Appropriately sizing the memory pool can be done analytically. We used the cumulative distribution function for a Poisson distribution to determine the effectiveness of any given memory pool size at handling queries with different amounts of bit vectors. This approach is illustrated in Fig. 6. The shaded region in Fig. 6 shows the quantity of overall queries (the sizes of which are described by the Poisson distribution) that can be handled by the memory pool. From the Poisson distribution analysis, the memory pool size can be calculated as \(s\lceil \mu +k\sigma \rceil\) where s is the number of bytes in a decompressed column, \(\mu\) is the mean number of bit vectors in a query, \(\sigma\) is the standard deviation of the distribution, and \(k \in {\mathbb {R}}^{+}\). Setting the memory pool size using \(k=2\) would effectively capture \(\sim\)96.82% of queries. Calculating a memory pool size using \(k=3\) would be capable of fielding \(\sim\)99.45% of queries.

6 Experiments

In this section, we describe the configuration of our testing environment and the process that was used to generate our results. All tests were executed on two different machines. System A is machine running Ubuntu 16.04.5 LTS, equipped with dual 8-core Intel Xeon E5-2609 v4 CPUs (each at 1.70 GHz) and 322 GB of RAM. The CPU side of the system was written in C++ and compiled with GCC v5.4.0. The GPU components were developed using CUDA v9.0.176 and run on an NVIDIA GeForce GTX 1080 with 8 GB of memory. System B is a machine running Ubuntu 19.10 LTS equipped with a 16-core hyperthreading (32 total concurrent threads) Intel Xeon Gold 6130 CPU (at 2.10 GHz) and 64 GB of RAM. The CPU side of the system was compiled with GCC v8.4.0. The GPU components were compiled with CUDA v10.1.243 and run on a Quadro RTX 4000 with 8 GB of memory.

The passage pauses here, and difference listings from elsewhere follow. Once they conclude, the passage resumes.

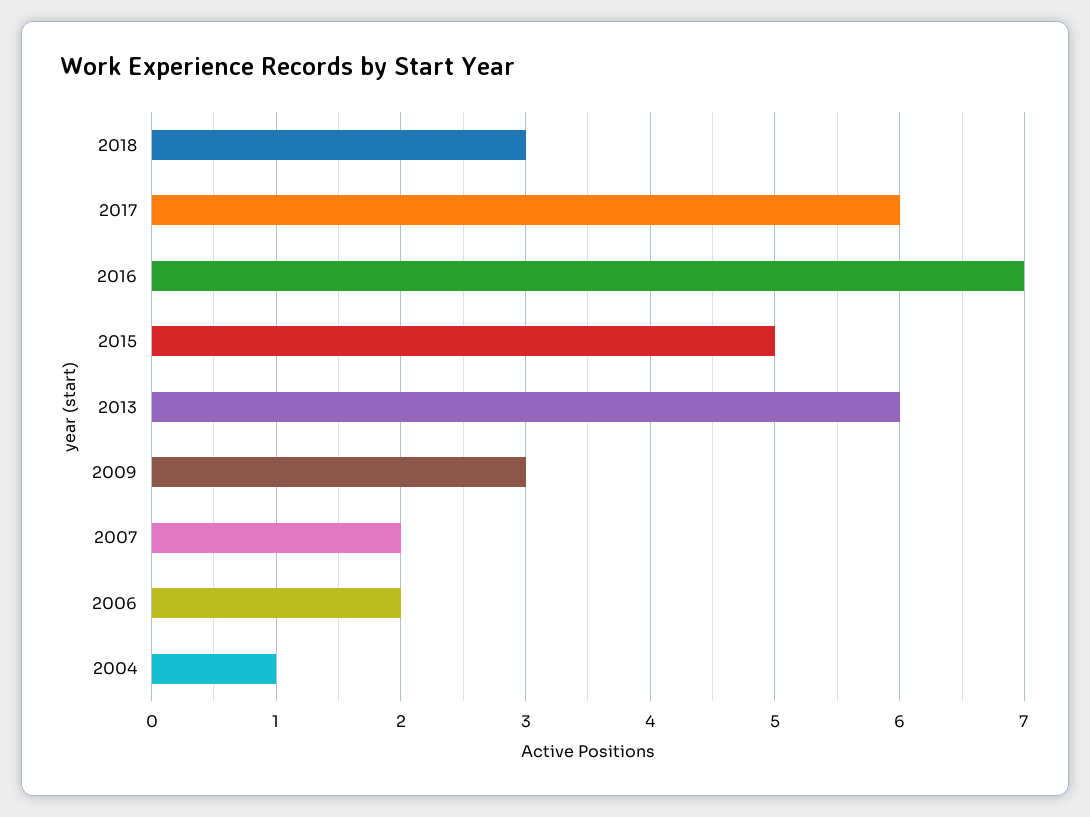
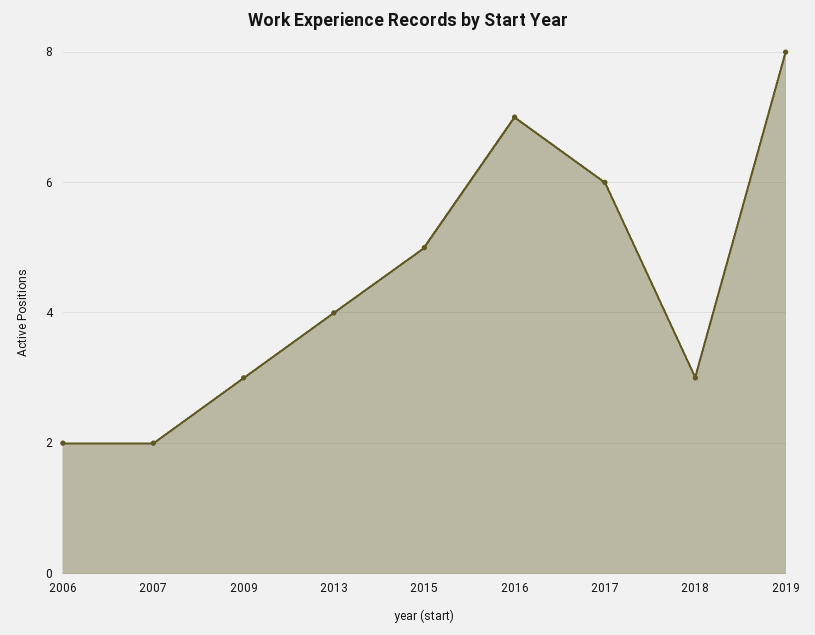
2013: 6 -> 4
2004: 1 -> none
2019: none -> 8

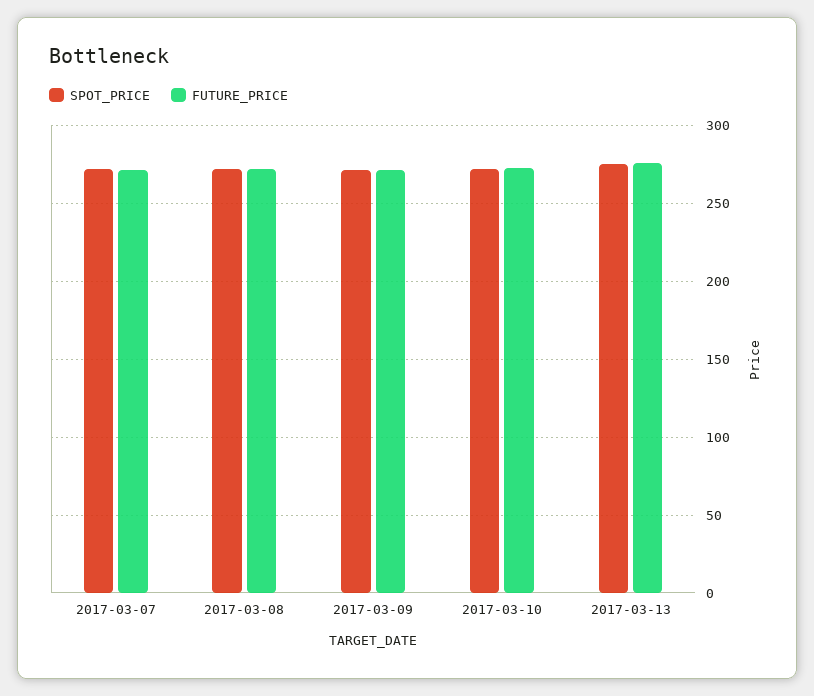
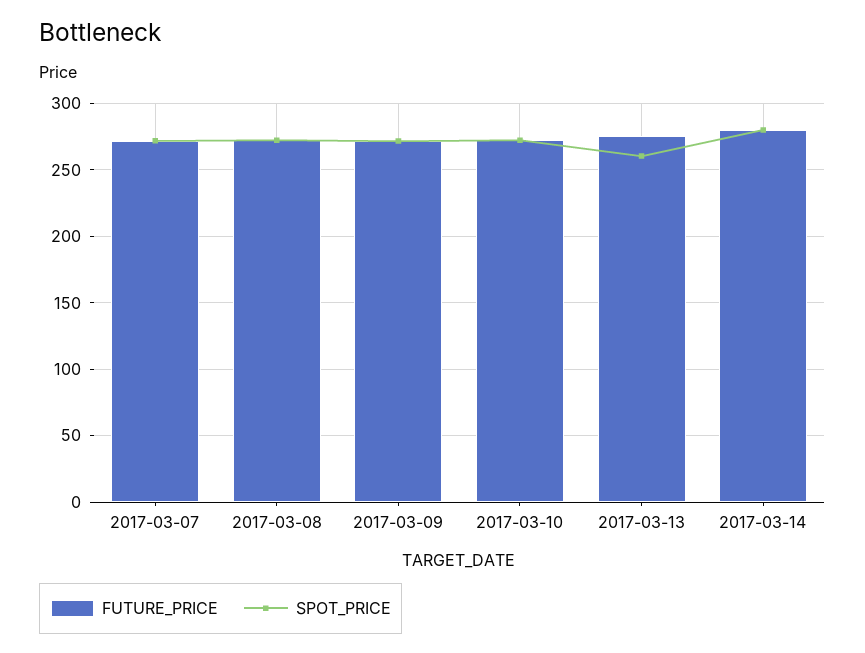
SPOT_PRICE, 2017-03-13: 275 -> 260
FUTURE_PRICE, 2017-03-14: none -> 280
SPOT_PRICE, 2017-03-14: none -> 280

We used the following data sets for evaluation. They are representative of the type of read-only applications (e.g., scientific) that benefit from bitmap indexing.

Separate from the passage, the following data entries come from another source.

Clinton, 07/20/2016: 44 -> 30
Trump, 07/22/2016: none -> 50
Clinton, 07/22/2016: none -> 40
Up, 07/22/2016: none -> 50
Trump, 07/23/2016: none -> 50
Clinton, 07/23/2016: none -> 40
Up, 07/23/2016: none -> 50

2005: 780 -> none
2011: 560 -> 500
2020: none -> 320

  • BPA – measurements reported from 20 synchrophasors (measures magnitude and phase of AC waveform) deployed by Bonneville power administration over the Pacific Northwest power grid [5]. Data from each synchrophasors were collected over approximately one month. The data arrived at a rate of 60 measurements per second and was discretized into 1367 bins. We used 7, 273, 800 row subset of the measured data.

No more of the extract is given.